─── Raw data

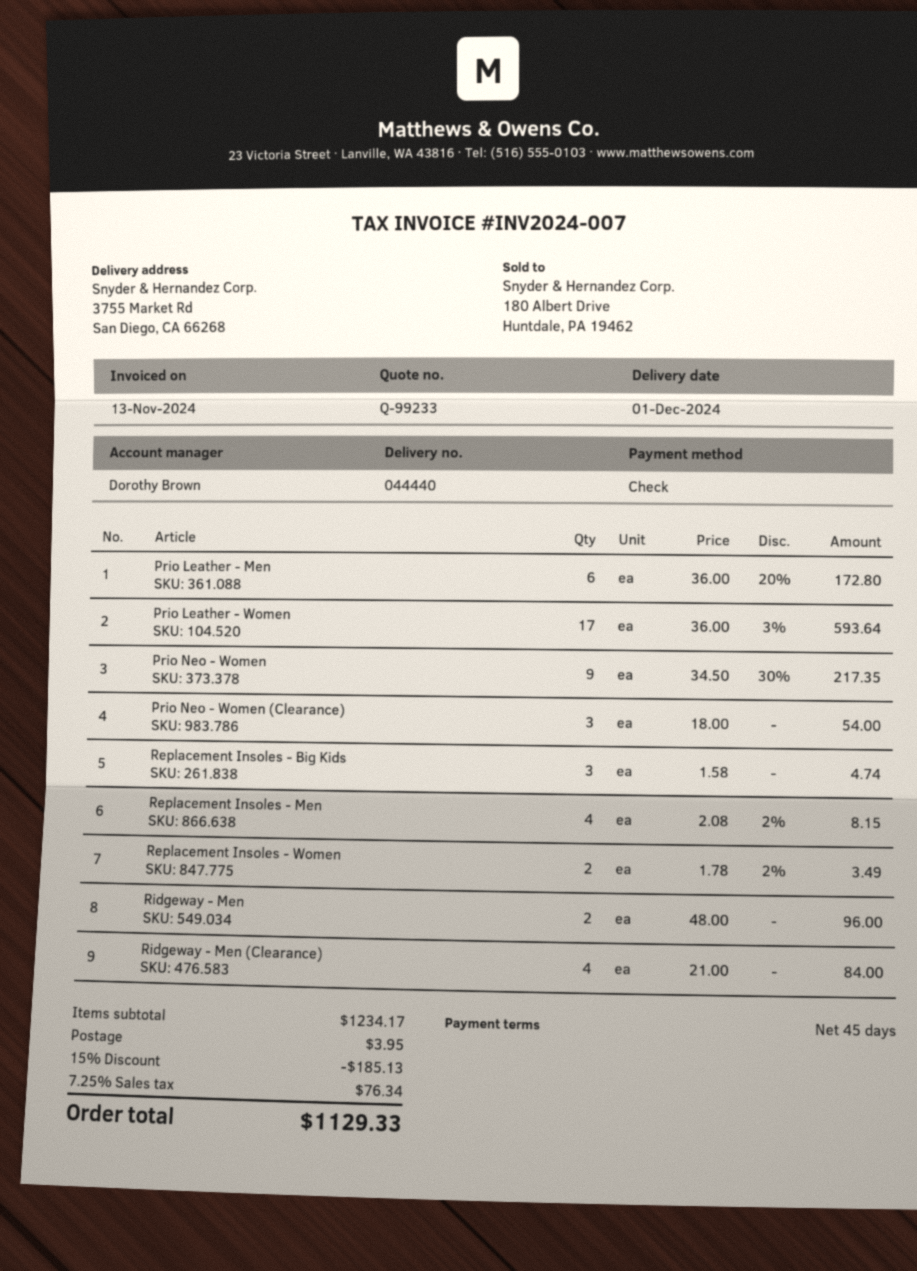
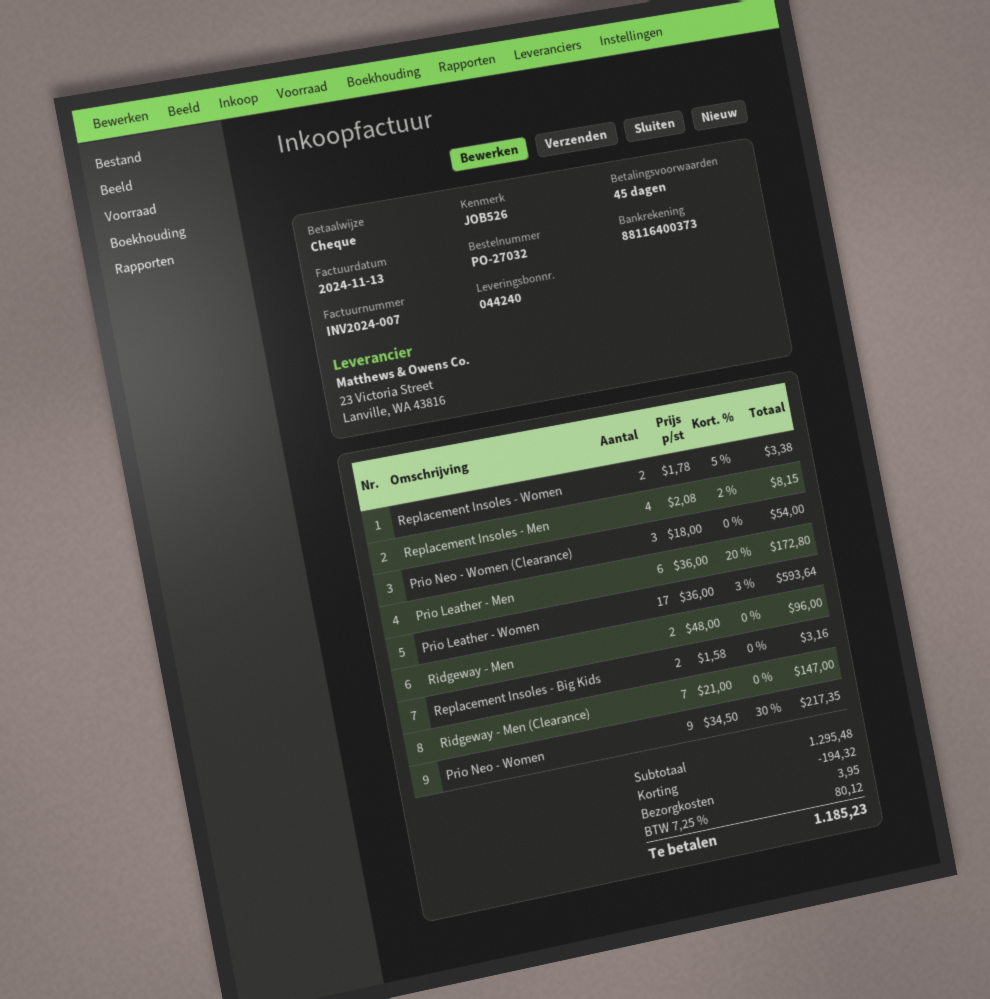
delivery note number: 044440 -> 044240
Replacement Insoles - Big Kids: 3 x 1.58 = 4.74 -> 2 x 1.58 = 3.16
Replacement Insoles - Women: 2 x 1.78 - 2% = 3.49 -> 2 x 1.78 - 5% = 3.38
Ridgeway - Men (Clearance): 4 x 21.00 = 84.00 -> 7 x 21.00 = 147.00
subtotal: 1234.17 -> 1295.48
discount: 185.13 -> 194.32
tax: 7.25% = 76.34 -> 7.25% = 80.12
total: 1129.33 -> 1185.23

──────

What you are asked to do: When you copy the data, keep every line exact and drop the pictures.

Output below:
delivery note number: 044440 -> 044240
Replacement Insoles - Big Kids: 3 x 1.58 = 4.74 -> 2 x 1.58 = 3.16
Replacement Insoles - Women: 2 x 1.78 - 2% = 3.49 -> 2 x 1.78 - 5% = 3.38
Ridgeway - Men (Clearance): 4 x 21.00 = 84.00 -> 7 x 21.00 = 147.00
subtotal: 1234.17 -> 1295.48
discount: 185.13 -> 194.32
tax: 7.25% = 76.34 -> 7.25% = 80.12
total: 1129.33 -> 1185.23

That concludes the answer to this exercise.